[Mom – September 20, 2019 – Shane, Janice and I visited 3 World Heritage Sites today. Bill stayed back because he was feeling a little drained. It is a good thing because each site involved lots of climbing! The first site was the Bahá’í World Centre, a shrine, terrace and garden dedicated to the world’s most recent religion. From this site we got a beautiful view of the Mediterranean Sea. Our second site was the Nahal Me’arot Nature Reserve on Mount Carmel. It is home to a group of prehistoric caves in which humans supposedly lived for some 500,000 years. Because of its long-term habitation, it was declared a World Heritage Site in 2012. Our third visit was to Megiddo National Park. It was designated a World Heritage Site in 2005 because it is such a good example of a Bible City. Christian tradition identifies Megiddo as Armageddon, where the great battle of the End of Days will take place between the powers of good and evil. (Revelation 16:16) Megiddo had a 118 feet deep shaft that was hewn to supply water to the city. After walking to the top of the city, we were able to walk down the shaft.]
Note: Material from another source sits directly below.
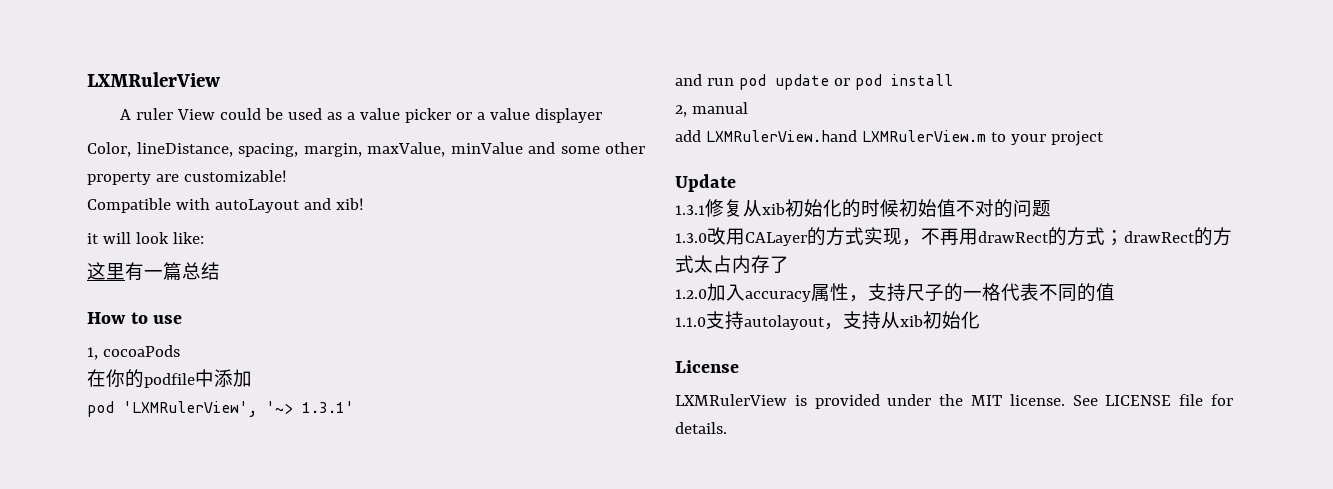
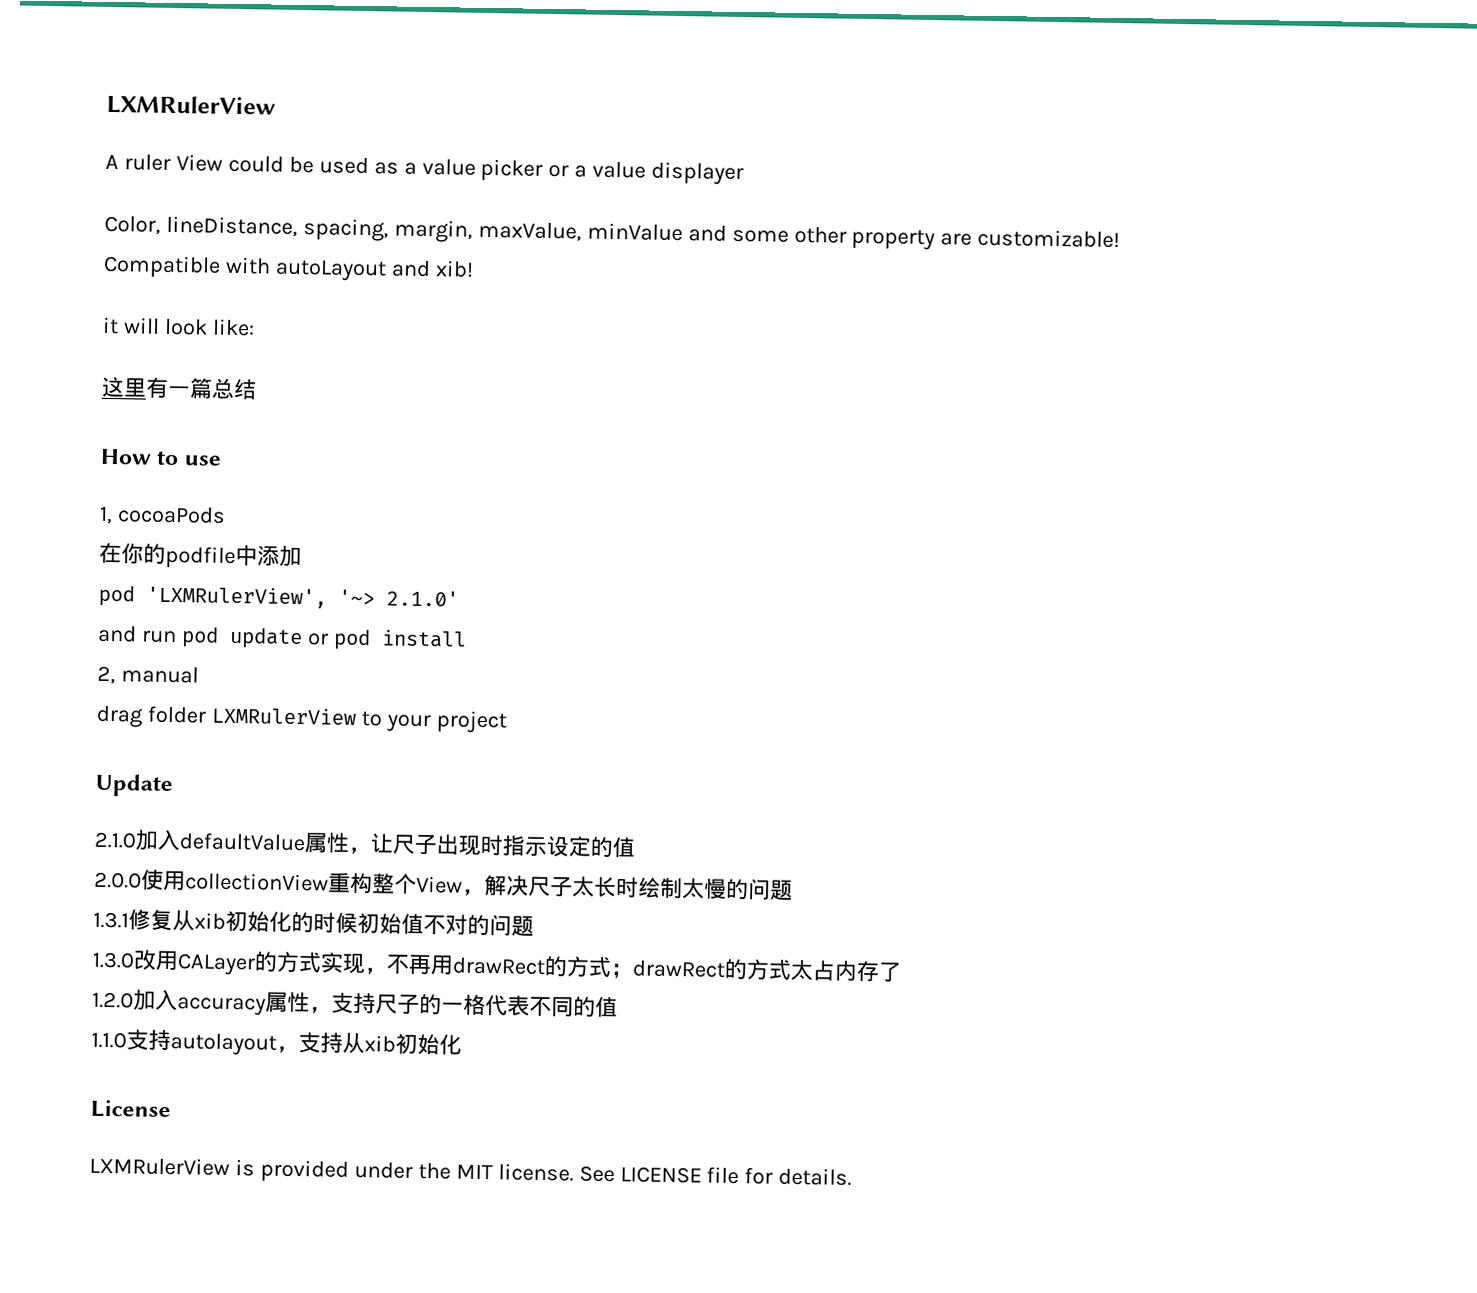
[302,401,354,413] 1.3.1' -> [386,590,459,607] 2.1.0'
[675,130,986,142] add LXMRulerView.hand LXMRulerView.m -> [96,705,356,728] drag folder LXMRulerView
(736, 183) none -> [94,829,635,858] [94,869,793,901] // 2.1.0加入defaultValue属性，让尺子出现时指示设定的值 // 2.0.0使用collectionView重构整个View，解决尺子太长时绘制太慢的问题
Day 14 of the three week trip I did in September with my parents through Israel and Jordan featured an entire day of places I had never been before and they were all World Heritage Sites. The first site was the Baha’i World Center (cover photo also), which is the name given to the spiritual and administrative center of the Baháʼí Faith. It is a religion teaching the essential worth of all religions, and the unity and equality of all people. It was established by Baháʼu’lláh in 1863 and has 5 and 8 million followers. While I did not understand much of the religion the gardens and temple were gorgeous, but as a non follower this is all you are allowed to see at this WHS. The Baha’i World Center is on the western slope of Mount Carmel in Haifa.
Our second stop was at nearby Nahal Me’arot Nature Reserve which consist of four caves in the Mount Carmel range that have been used by humans for half a million years. This provides a unique view of human evolution demonstrating the unique existence of both neanderthals and early humans within the same Middle Palaeolithic cultural framework. Not only were the caves used for habitation by hominins and prehistoric humans, but they also contain unique evidence of very early burials and early stone architecture representing the transition from a hunter-gathering lifestyle to agriculture and animal husbandry.
The final stop was Tel Megiddo, which is the site of the ancient city of Megiddo whose remains form a tell (archaeological mound). During the Bronze Age, Megiddo was an important Canaanite city-state and during the Iron Age, a royal city in the Kingdom of Israel. Megiddo drew much of its importance from its strategic location as a pass through the Carmel Ridge and from its position overlooking the rich Jezreel Valley from the west. The city had been inhabited from 7000 BC – 586BC and contains 26 different layers of ruins. The Greek name is Armageddon and is considered to be the location for the end of the world, thus armageddon now means end of the world. My two favorite parts of Megiddo are the 5000 year old round alter of sacrifice and a water system consisting of a square shaft 115 ft deep that goes to a tunnel bored through the rock for 330 ft to a pool of spring water. This was done so water could still be acquired during a siege.